BILL MOYERS: You know, I have to ask you. Are you conservative?

RICHARD CIZIK: Yes. Absolutely.

BILL MOYERS: What's your position on abortion?

RICHARD CIZIK: I'm pro-life. Abortion is wrong.

BILL MOYERS: Homosexuality?

RICHARD CIZIK: I'm-- I'm conservative on this issue. I oppose same sex marriage.

BILL MOYERS: And yet on the environment you sound like a ..

RICHARD CIZIK: Well, I happen to think that, you see, to be biblically consistent means you have to, at times, be politically inconsistent.



JAN MARKELL: Here is the situation with the evangelical climate initiative or those that signed this evangelical environmental network. They are focusing-- very, very closely, they are focusing on a single issue. And here's where we have our problem. They are focusing on the issue that the-- situation on the-- on earth right now which is precarious weather wise is because of climate and climate variations. Which are due to global warming. Manmade global warming. That's so important to understand. Because no one can disagree there's global warming.

That's one edge of even evangelicalism that believes that way. Now there's another element of evangelicalism. And I would represent it and I would say this is not what evangelicals are called to do. Focus on global warming and figure out is it manmade or water or what. Or what-- the other group of evangelicals believe is we were called and we are called to preach the gospel. To spread the good news. To win the lost.

Whereas this other camp is now focusing on sort of a social issue. And I think that's interesting. If you keep in mind that back in the 1940's, the organization was created called the National Association of Evangelicals. The reason they were formed was because they saw some denominations going off into the social gospel only. And this so called-- NEAE or National Association of Evangelicals in approximately 1946, got together and said-- as evangelicals, we are going to focus on the Bible.
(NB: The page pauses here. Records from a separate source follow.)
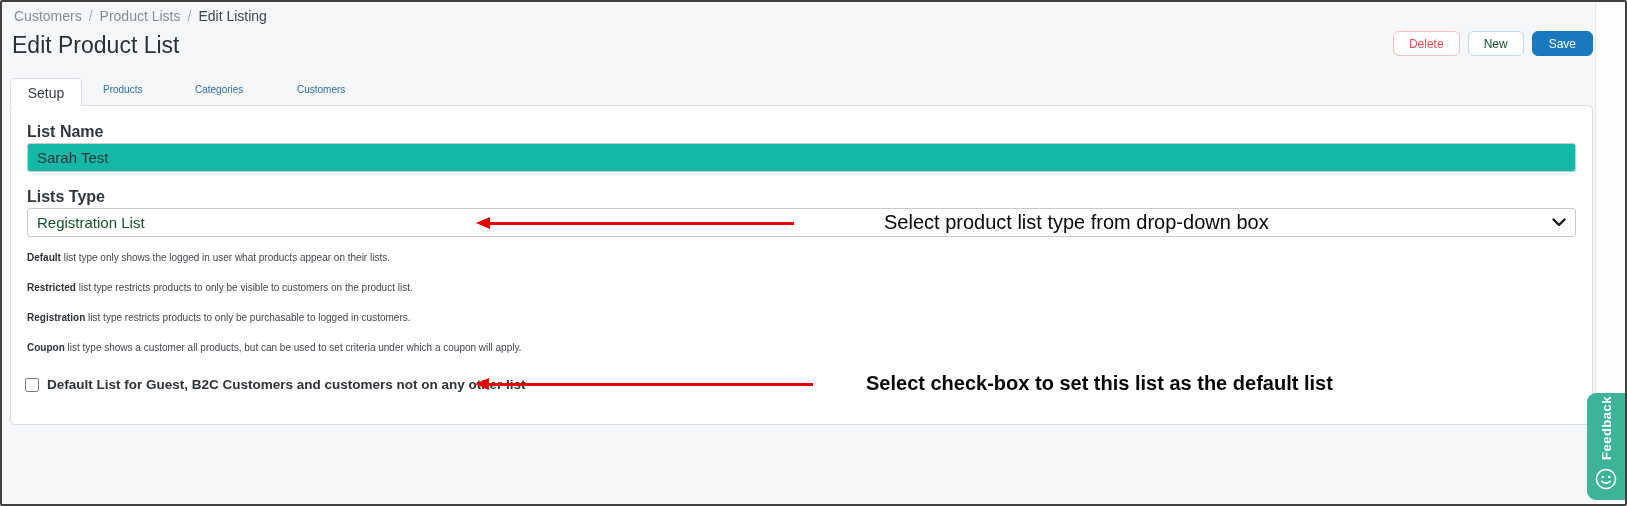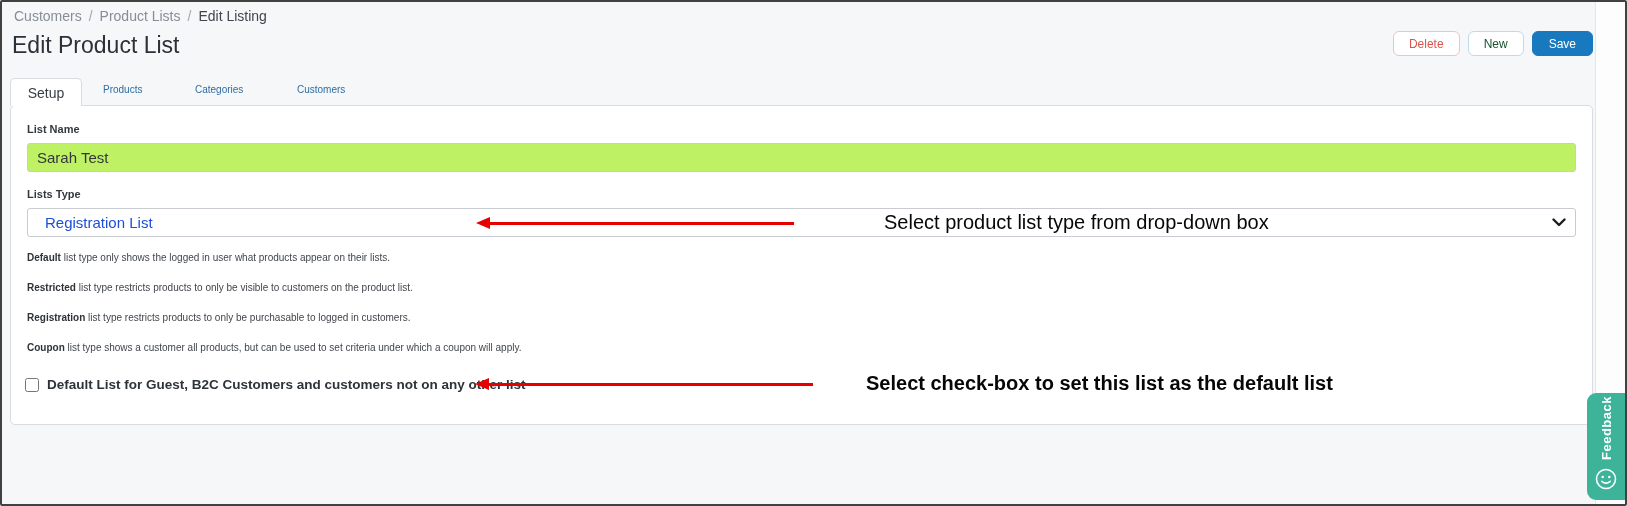"List Name" .field-label { font-size: 11px -> 16px }
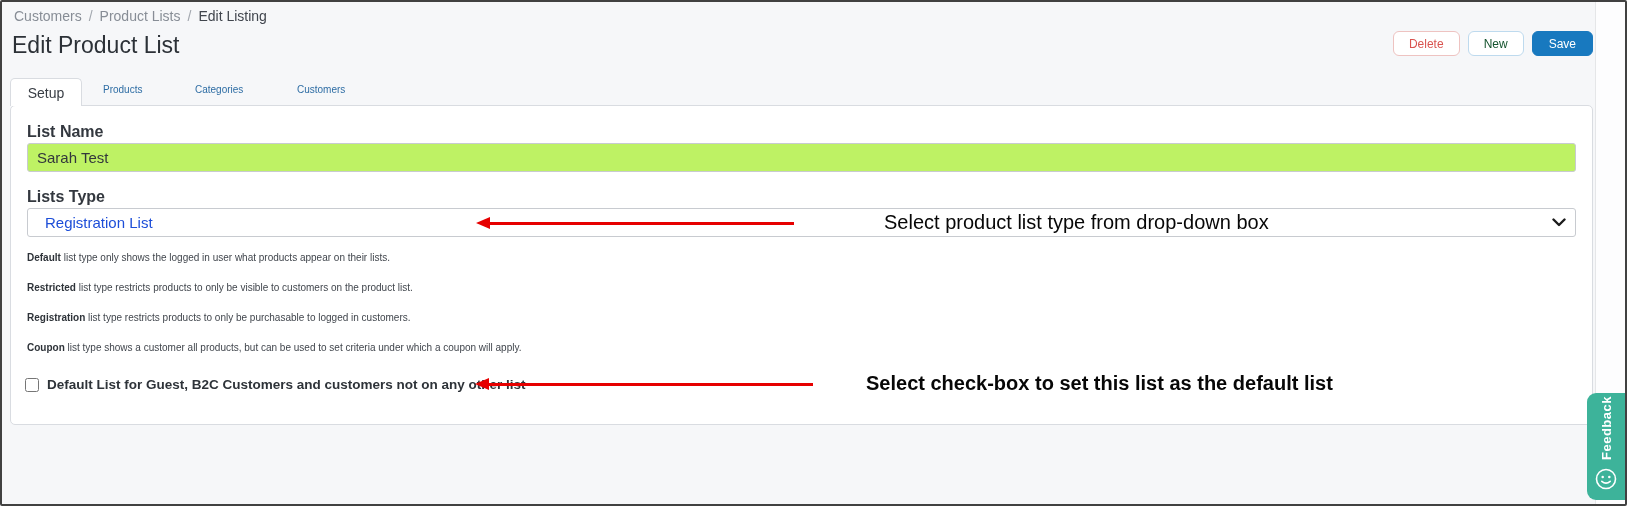"Sarah Test" .text-input { background: #bef264 -> #14b8a6 }
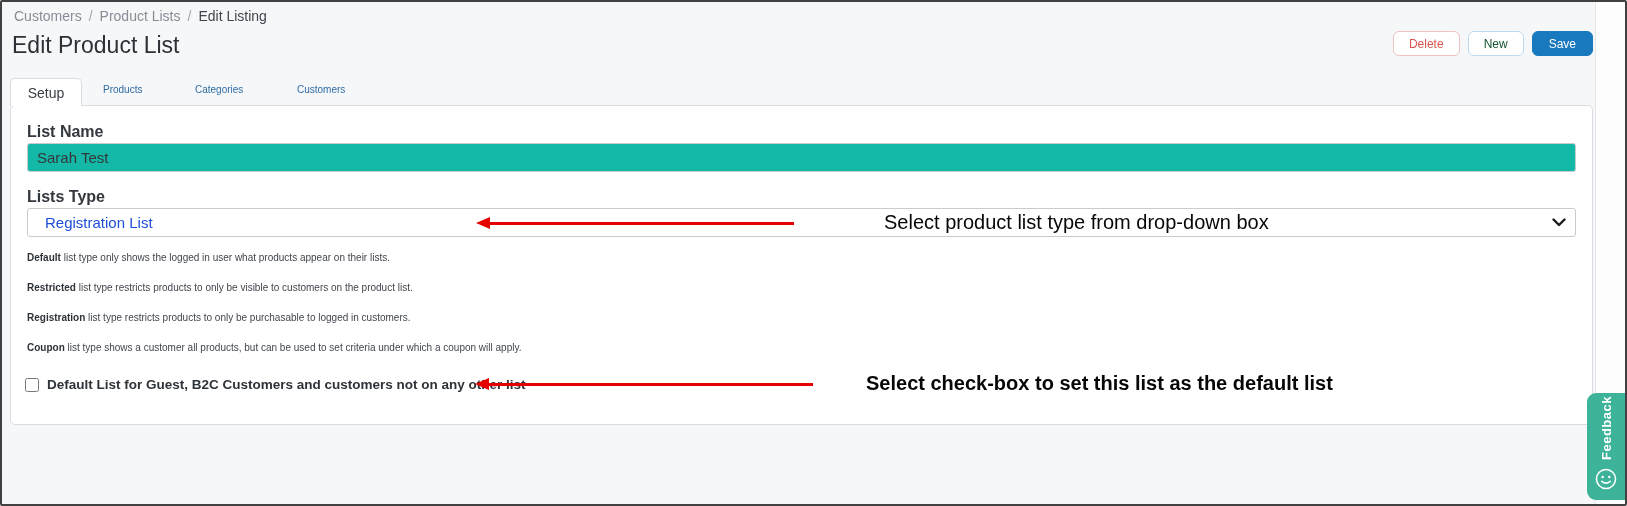"Registration List" .select-input { color: #1d4ed8 -> #14532d; padding: 0 17px -> 0 9px }
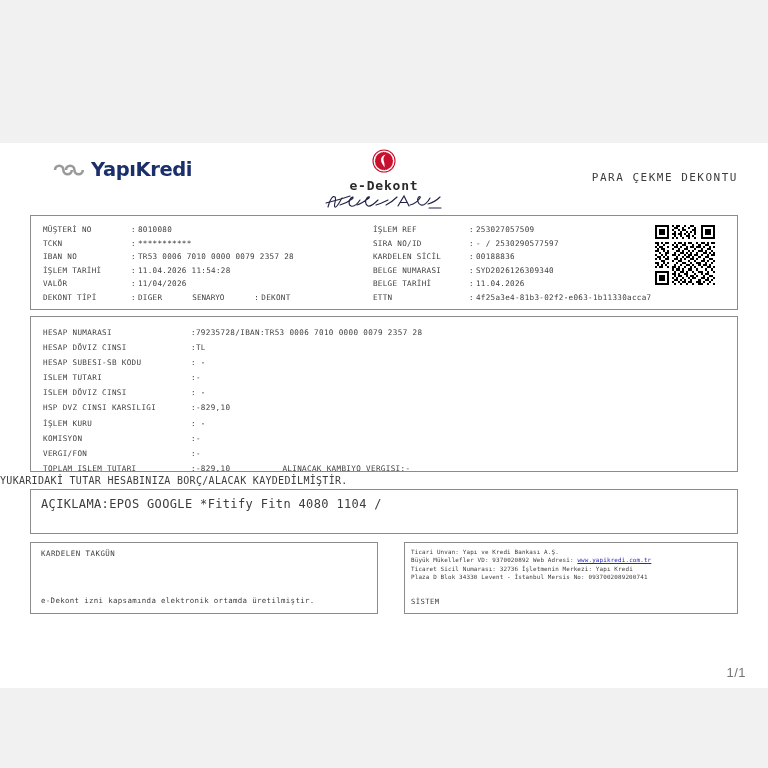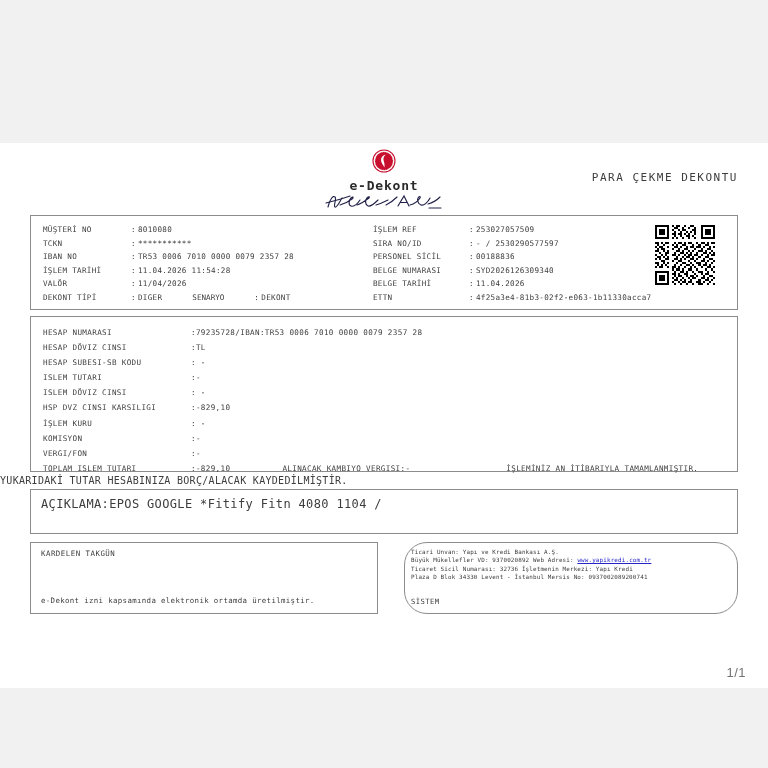"YapıKredi" div.logo-wrap { html: none -> <div> <span> <svg> <g> <path></path> <path></path> </g> </svg> </span> <span>YapıKredi</span> </div> }
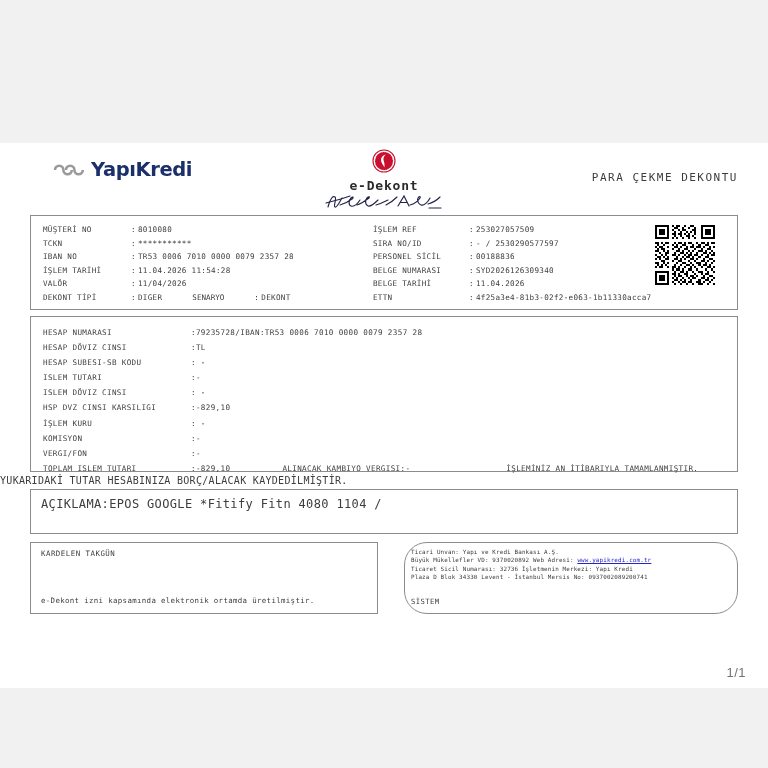"PERSONEL SİCİL" span.info-key { text: PERSONEL -> KARDELEN }
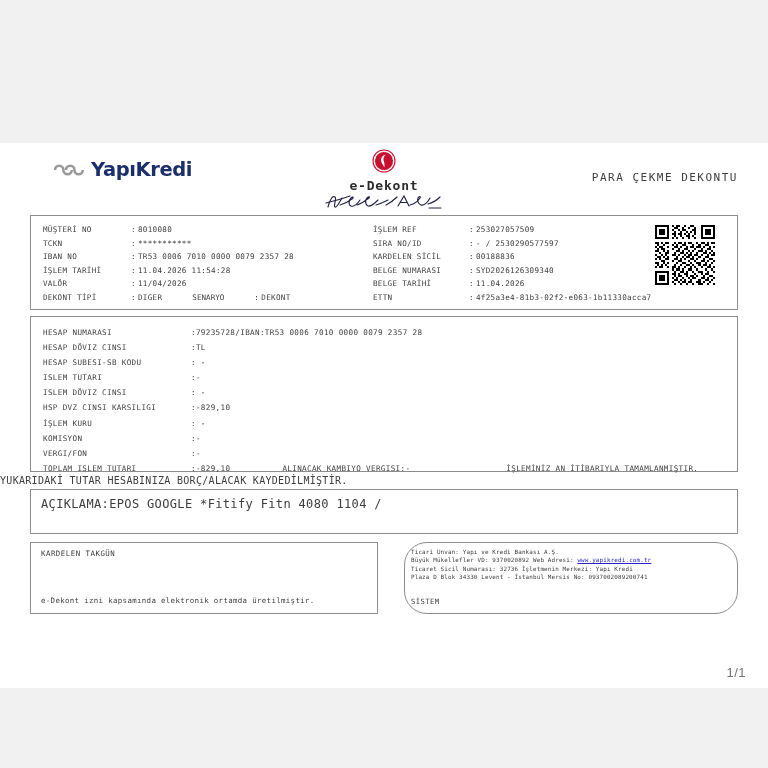"İŞLEMİNİZ AN İTİBARIYLA TAMAMLANMIŞTIR." span.det-right { html: <span>İŞLEMİNİZ AN İTİBARIYLA TAMAMLANMIŞTIR.</span> -> none }
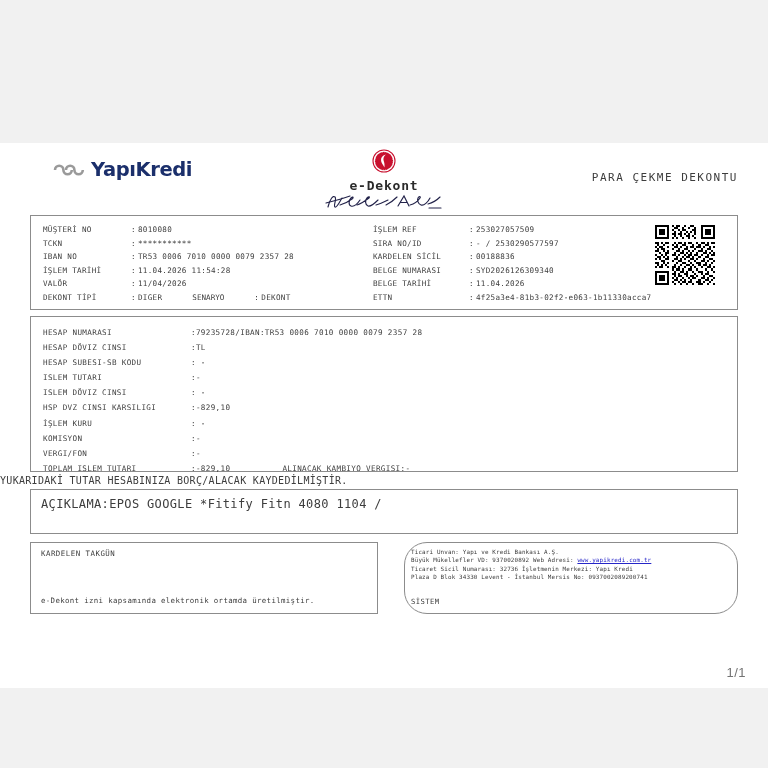"SİSTEM" #company-box { border-radius: 23px -> none }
We're going to focus on winning the lost. We're not going to focus on the social issues. Because so many of the main line protestants were. Well, now, comes a group of evangelicals saying we're all for the social cause and the social issues. Particularly as it concerns manmade global warming. And so I'm just saying I don't think that's the call of an evangelical. I think the call of evangelicals is to preach the good news. Is to preach the gospel. It's to win the lost. And not focus on these other issues.

QUESTION: What does it-- what's at stake when these prominent leaders speak out in this way? What is-- what's-- what's at stake here?

JAN MARKELL: Well, it's taking time and it's taking money and it's taking other things away from the central issue that the National Association of Evangelicals decades ago now-- their whole purpose was to create a movement called the evangelical movement that was created to focus on one thing only. And that's preaching the gospel and saving souls.

And so if we're going to get diverted and we're going to spend millions of dollars and we're going to spend-- who knows how much time trying to rid the world, in this case, of a questionable theory called manmade global warming, this is a huge distraction from what we should be doing. The more conservative evangelical would say, hey, we need to preach the gospel and win the lost. And not go after a science that is not proven at all. You cannot prove scientifically that the weather aberrations that are going on are manmade. You just can't prove it.

And in the meantime, souls are dying. Because we're spending time and money trying to figure out if in fact there's such a thing as manmade global warming. It's a massive waste of time and of resources.